Effect of plant growth regulators on seed germination and α-amylase activity. Seeds were incubated in the presence or absence of 50 µm abscisic acid (ABA) or 1 mm benzoxazolinone (BOA) under optimum germination conditions (25/15 °C, 12 h photoperiod). Germination was measured after 7 and 21 d exposure to the plant growth regulators (A), and α-amylase activity in heated seed extracts was measured after 3 d exposure (B). Dormant seeds were first dark-stratified in the absence of plant growth regulators for 21 d to release dormancy. In (B), α-amylase activity was quantified using the dinitrosalicylate-based detection of reducing sugars (Guglielminetti et al., 1995) released from the β-limit dextrin substrate.
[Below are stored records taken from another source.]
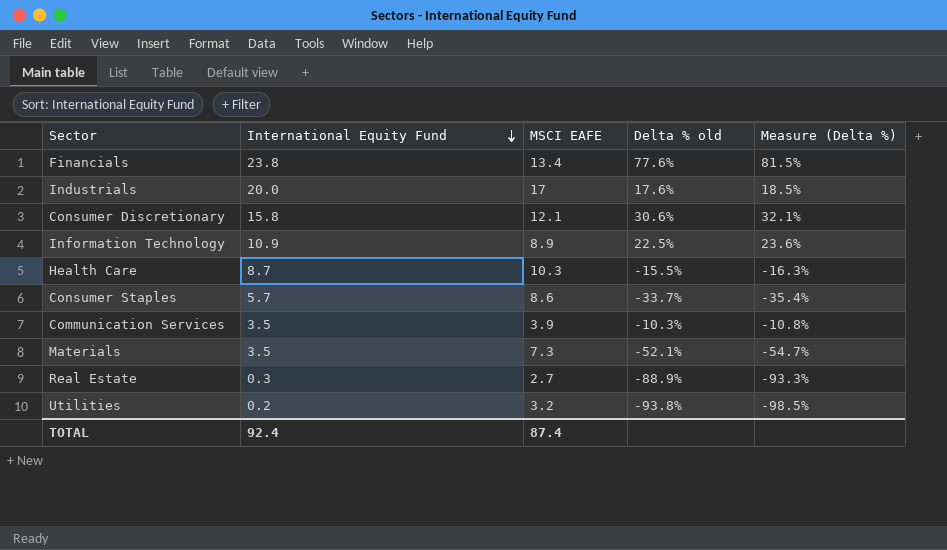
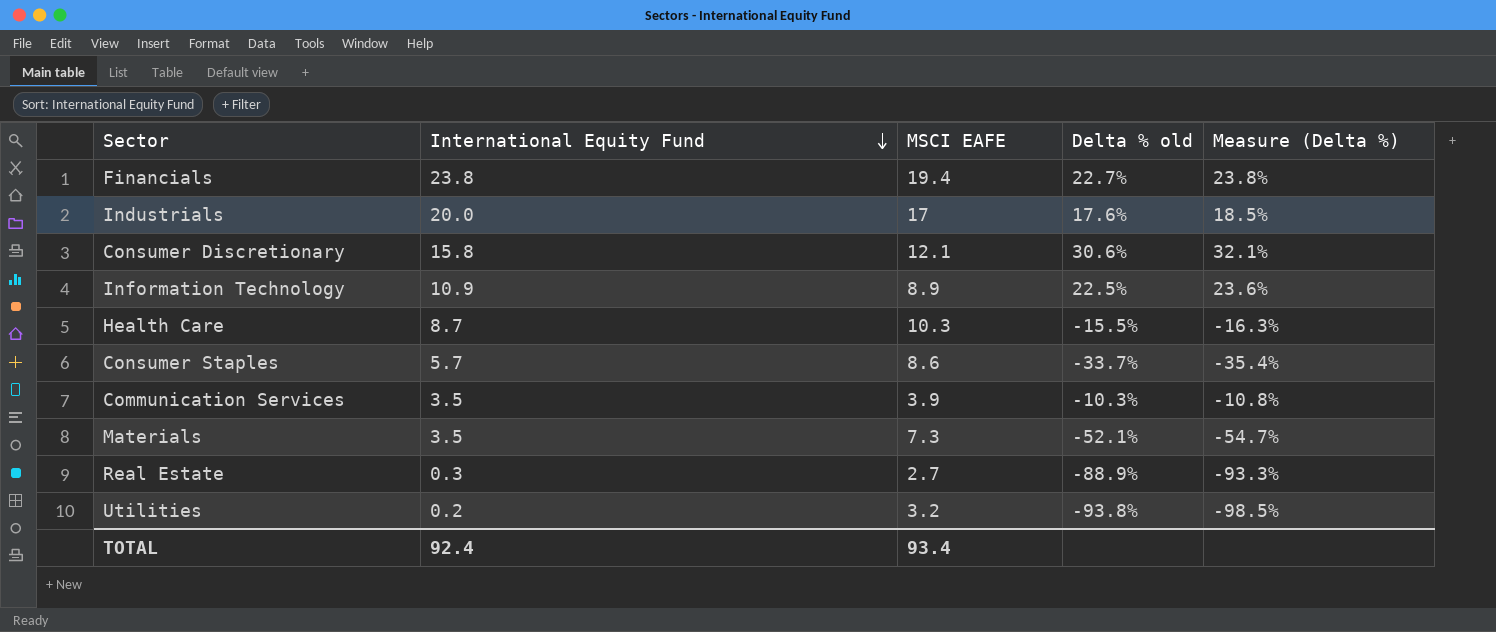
Financials | MSCI EAFE: 13.4 -> 19.4
Financials | Delta % old: 77.6% -> 22.7%
Financials | Measure (Delta %): 81.5% -> 23.8%
TOTAL | MSCI EAFE: 87.4 -> 93.4

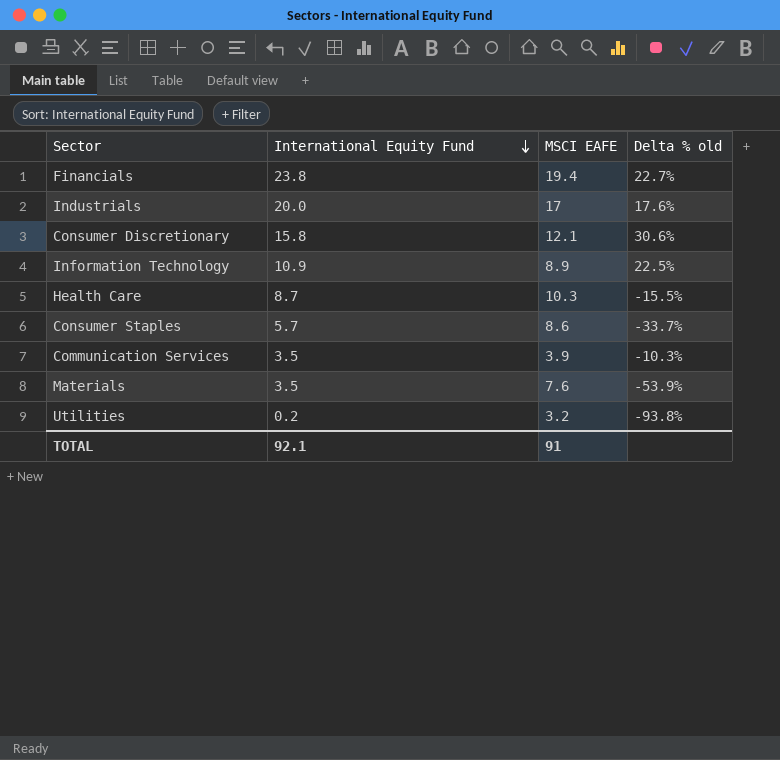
column Measure (Delta %) | formula: [Delta % old] * 1.05 -> none
row Real Estate: 0.3 | 2.7 | -88.9% | -93.3% -> none
Materials | MSCI EAFE: 7.3 -> 7.6
Materials | Delta % old: -52.1% -> -53.9%
TOTAL | International Equity Fund: 92.4 -> 92.1
TOTAL | MSCI EAFE: 93.4 -> 91

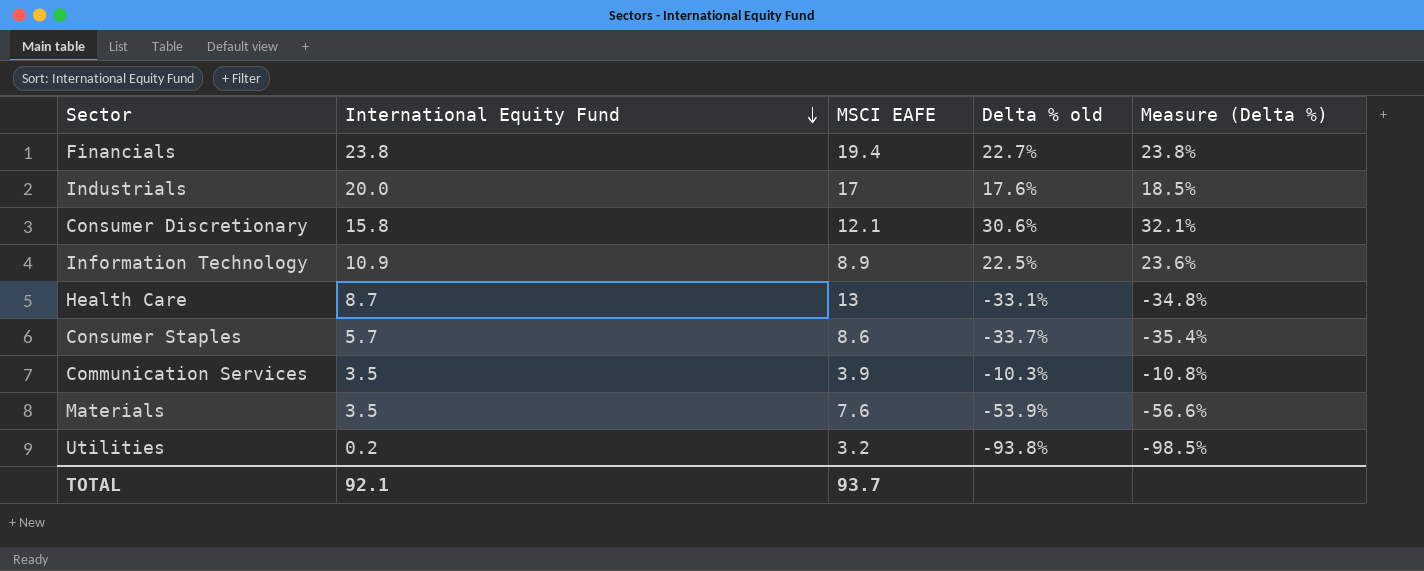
column Measure (Delta %) | formula: none -> [Delta % old] * 1.05
Health Care | MSCI EAFE: 10.3 -> 13
Health Care | Delta % old: -15.5% -> -33.1%
TOTAL | MSCI EAFE: 91 -> 93.7

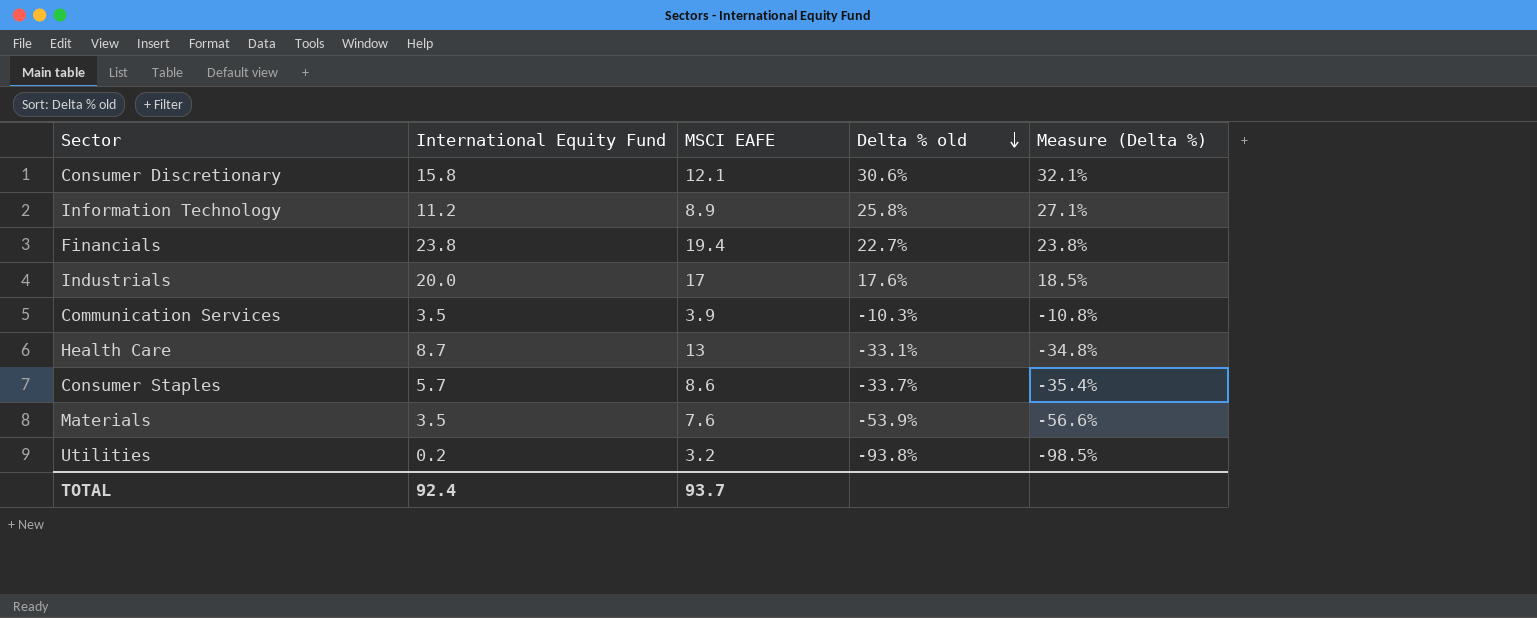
row order: International Equity Fund descending -> Delta % old descending
Information Technology | International Equity Fund: 10.9 -> 11.2
Information Technology | Delta % old: 22.5% -> 25.8%
Information Technology | Measure (Delta %): 23.6% -> 27.1%
TOTAL | International Equity Fund: 92.1 -> 92.4

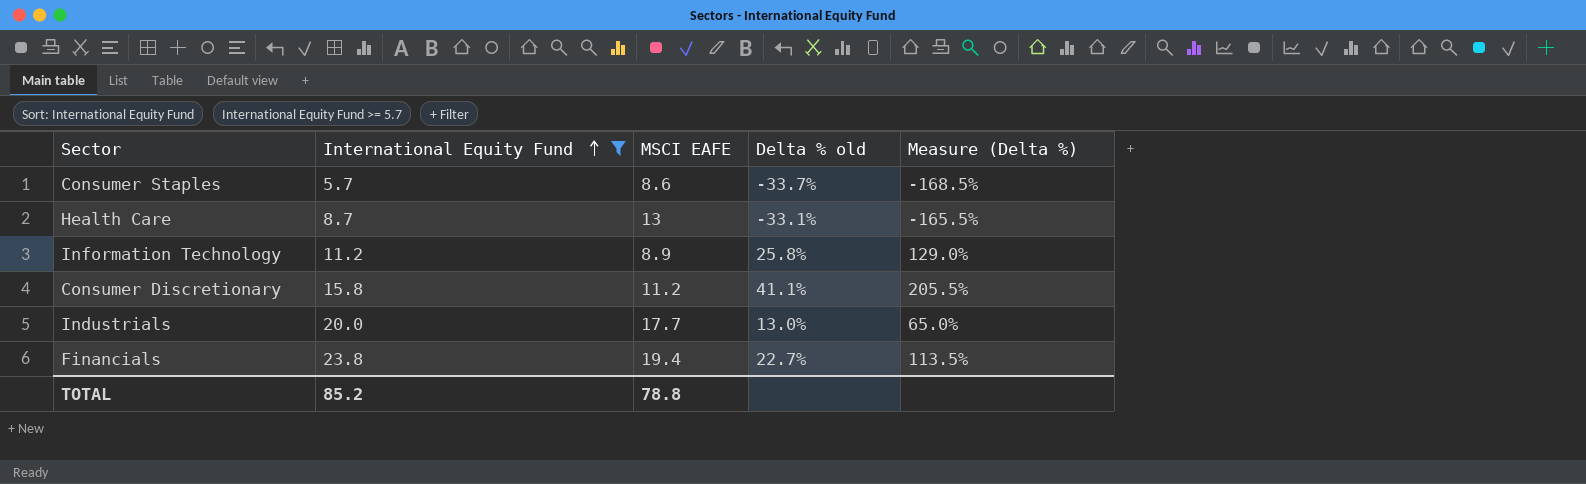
filter: none -> International Equity Fund >= 5.7
row order: Delta % old descending -> International Equity Fund ascending
column Measure (Delta %) | formula: [Delta % old] * 1.05 -> [Delta % old] * 5
Consumer Discretionary | MSCI EAFE: 12.1 -> 11.2
Consumer Discretionary | Delta % old: 30.6% -> 41.1%
Industrials | MSCI EAFE: 17 -> 17.7
Industrials | Delta % old: 17.6% -> 13.0%
TOTAL | International Equity Fund: 92.4 -> 85.2
TOTAL | MSCI EAFE: 93.7 -> 78.8

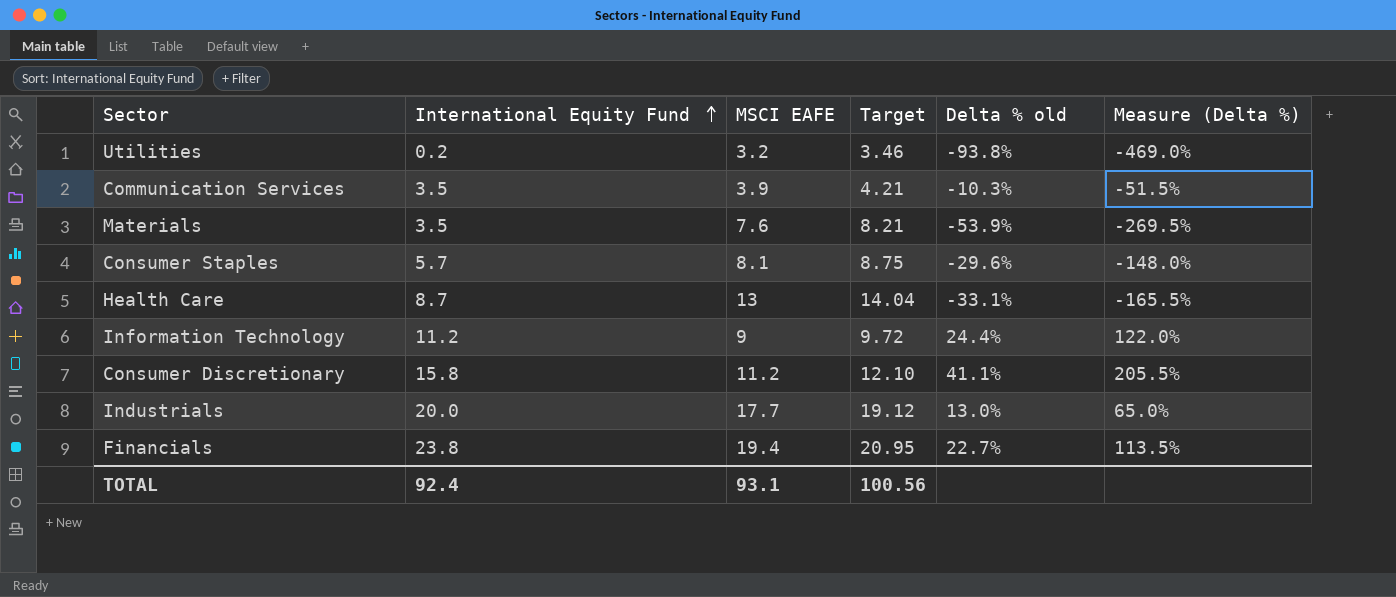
filter: International Equity Fund >= 5.7 -> none
column Target | formula: none -> [MSCI EAFE] * 1.08
Consumer Staples | MSCI EAFE: 8.6 -> 8.1
Consumer Staples | Delta % old: -33.7% -> -29.6%
Consumer Staples | Measure (Delta %): -168.5% -> -148.0%
Information Technology | MSCI EAFE: 8.9 -> 9
Information Technology | Delta % old: 25.8% -> 24.4%
Information Technology | Measure (Delta %): 129.0% -> 122.0%
TOTAL | International Equity Fund: 85.2 -> 92.4
TOTAL | MSCI EAFE: 78.8 -> 93.1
Values represent means ± s.e. (n = 4); different letters above columns denote significant differences between treatments (P < 0·05).

Fig. 3.

Purification of α-amylase from dry and germinating seeds. (A) The pH and (B) temperature optima of the ryegrass α-amylase activity eluted from an alginate affinity matrix were determined using the starch–iodine quantitative assay method. Values are means ± s.e. of three independent purifications. Proteins eluted from the alginate matrix following incubation with extracts from dry or germinating (germ) ryegrass and wheat seeds were analysed by SDS–PAGE (C), using 30 µg of protein per lane for ryegrass and 2 µg per lane for wheat. A representative gel is shown, using ryegrass proteins pooled from three independent purifications. Molecular mass standards are shown to the left of the gel.

Fig. 4.

Two-dimensional PAGE analysis of α-amylase preparations. Protein eluted from the alginate affinity matrix (60 µg of protein per gel, pooled from at least three independent purifications for the ryegrass samples) from (A) dry low-dormancy, (B) germinating low-dormancy, (C) dry dormant, (D) germinating dormant, (E) dry wheat and (F) germinating wheat seeds was analysed by 2-D-PAGE stained with colloidal Coomassie Brilliant Blue G-250. Spots that were used for peptide sequencing, based on their abundance and/or similarity to the expected size of α-amylase (approx. 45 kDa), are circled. Molecular mass standards are shown to the left of the gel, with pH at the bottom.